> [What the task asks]: The listing below contains a span that opens with the line containing "text: 1 -> 9" and closes with the line containing "top: 25px ->". Return that span exactly.

> [Data under study]:
Content starts
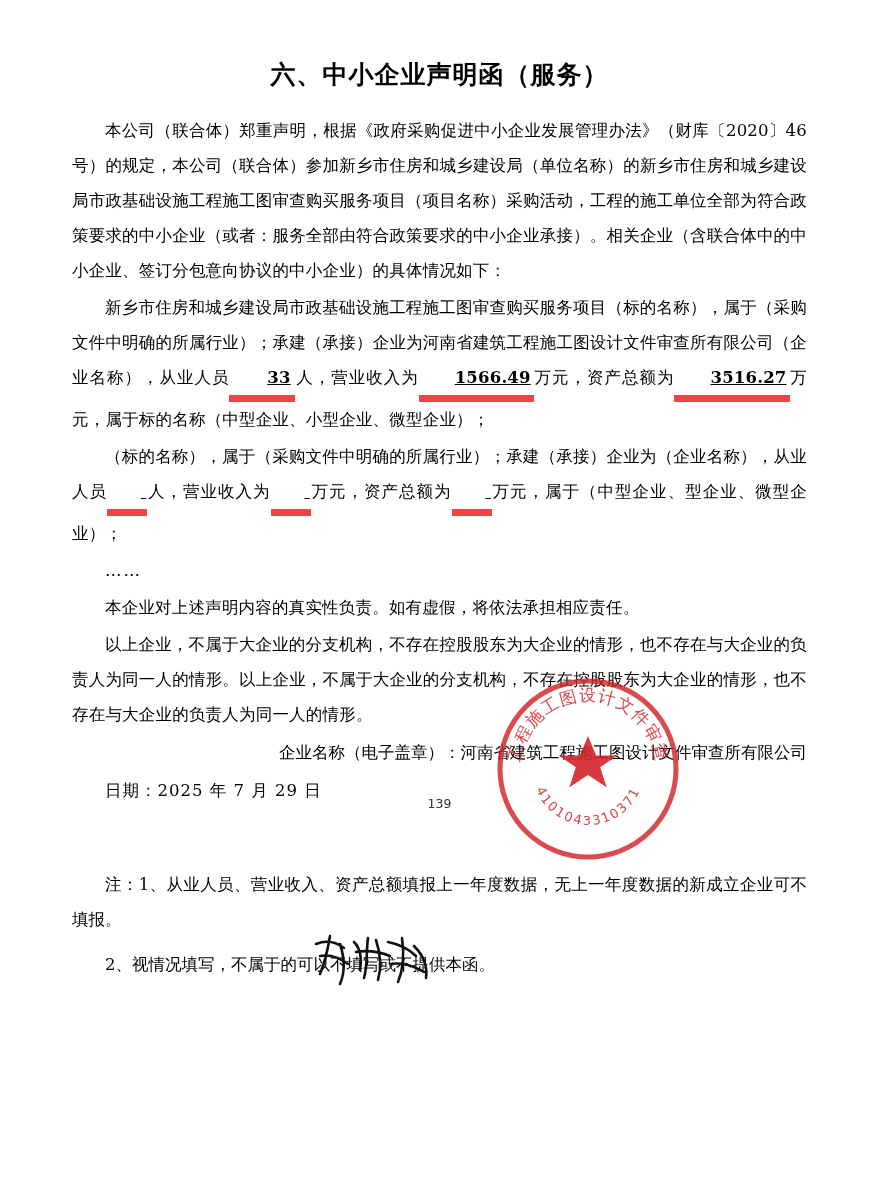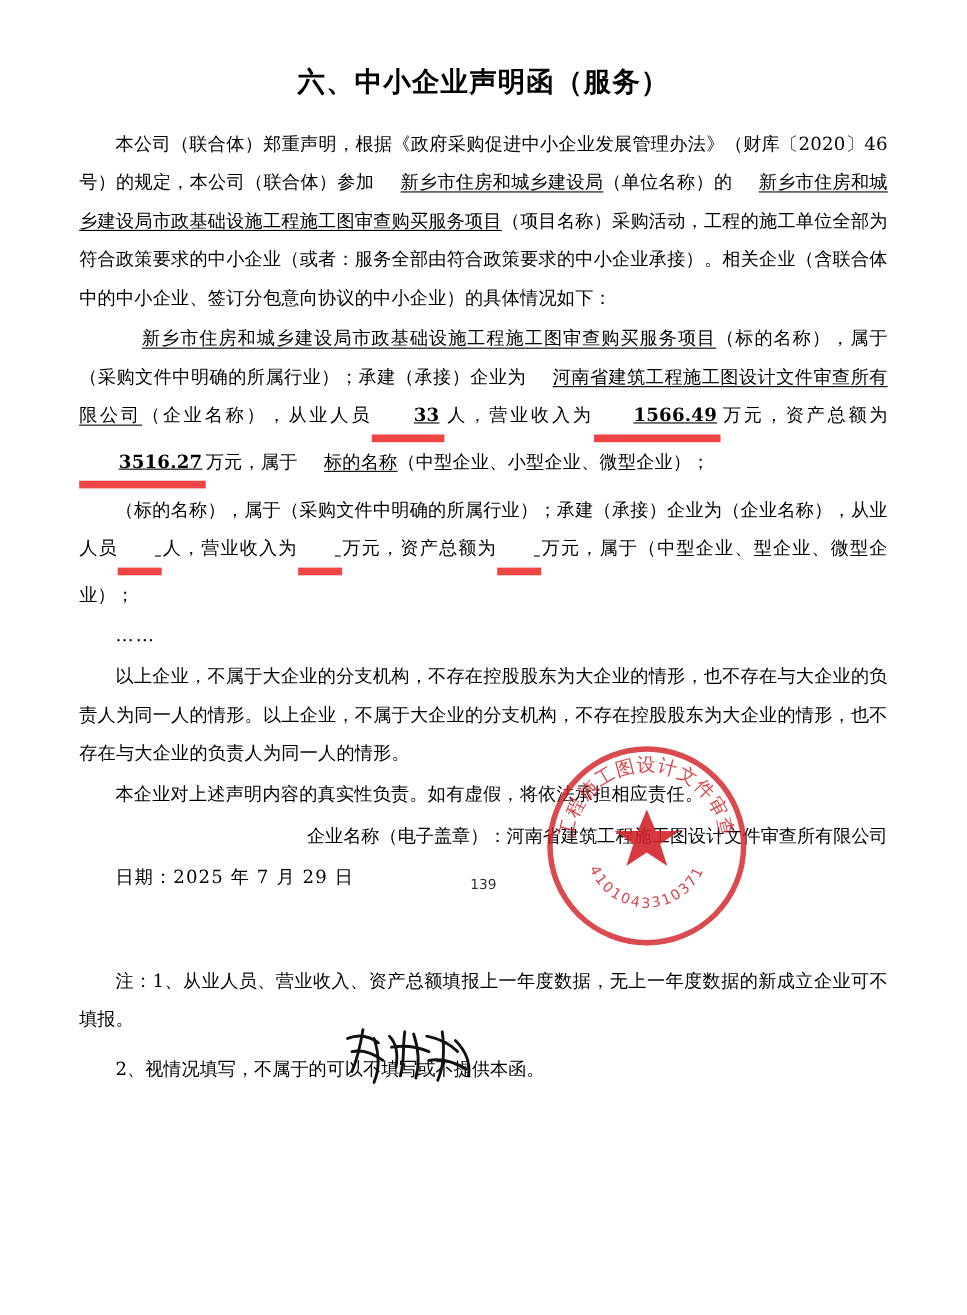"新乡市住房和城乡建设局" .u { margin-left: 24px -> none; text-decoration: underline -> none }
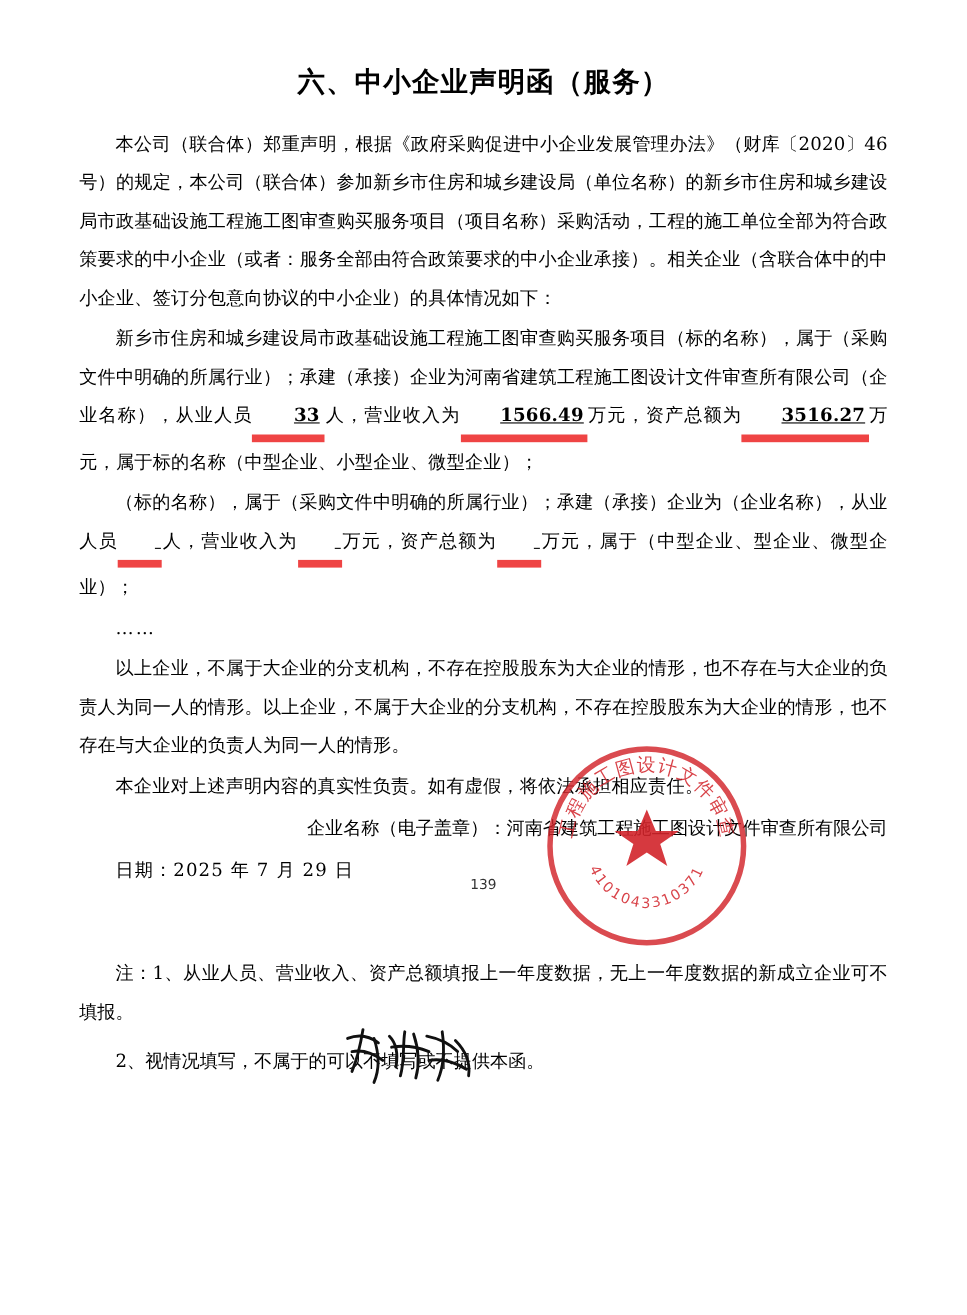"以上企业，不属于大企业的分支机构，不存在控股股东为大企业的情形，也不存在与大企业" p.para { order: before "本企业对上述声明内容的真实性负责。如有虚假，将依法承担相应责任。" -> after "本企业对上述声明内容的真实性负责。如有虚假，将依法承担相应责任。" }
Content ends
Content starts
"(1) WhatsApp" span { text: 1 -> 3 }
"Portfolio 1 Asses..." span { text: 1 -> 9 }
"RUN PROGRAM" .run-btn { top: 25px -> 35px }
Content ends
Content starts
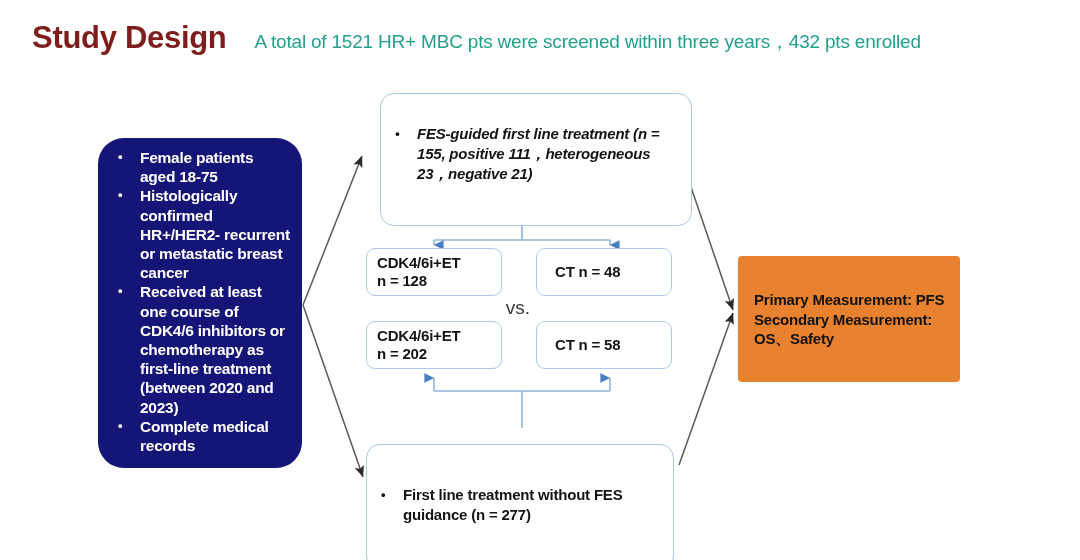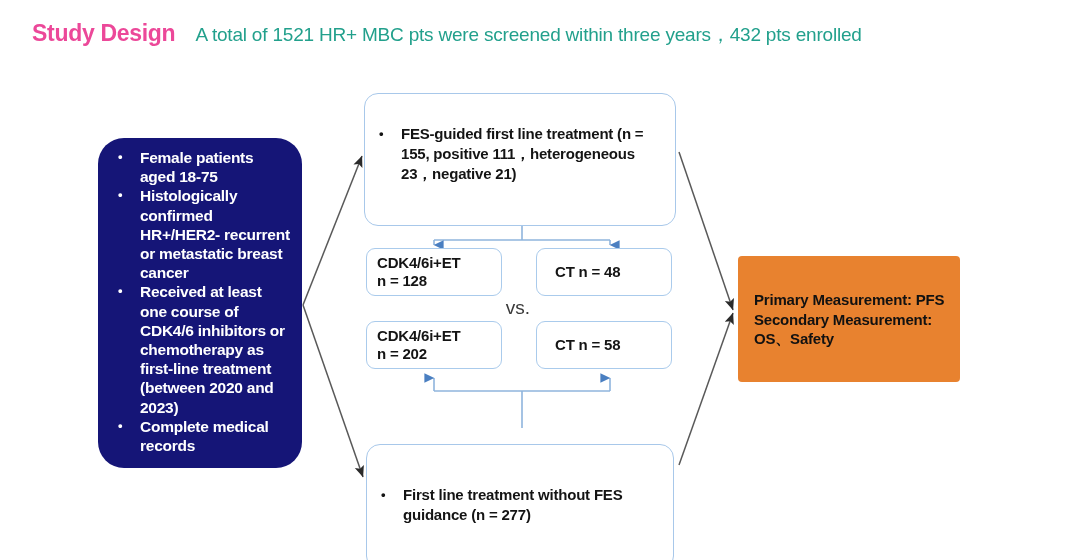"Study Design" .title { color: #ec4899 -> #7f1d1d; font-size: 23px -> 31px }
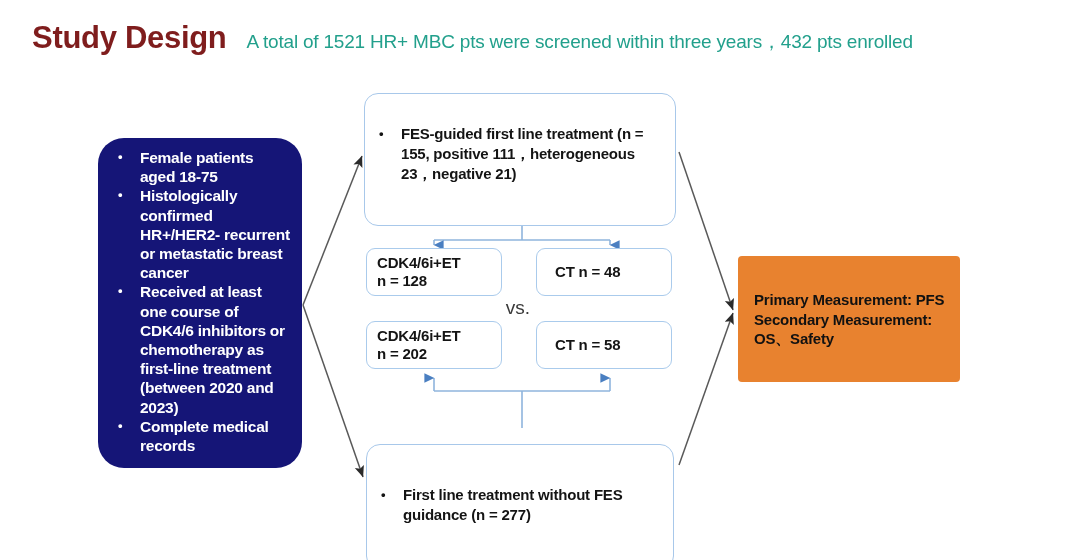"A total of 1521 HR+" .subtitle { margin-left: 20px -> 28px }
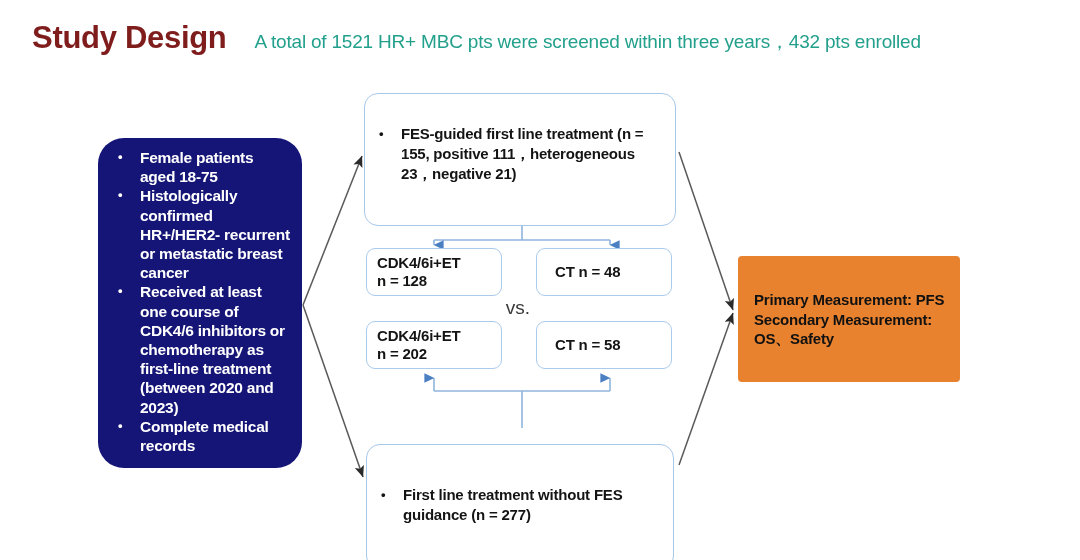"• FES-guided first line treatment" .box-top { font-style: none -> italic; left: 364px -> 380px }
Content ends
> [Response to this task]:
"Portfolio 1 Asses..." span { text: 1 -> 9 }
"RUN PROGRAM" .run-btn { top: 25px -> 35px }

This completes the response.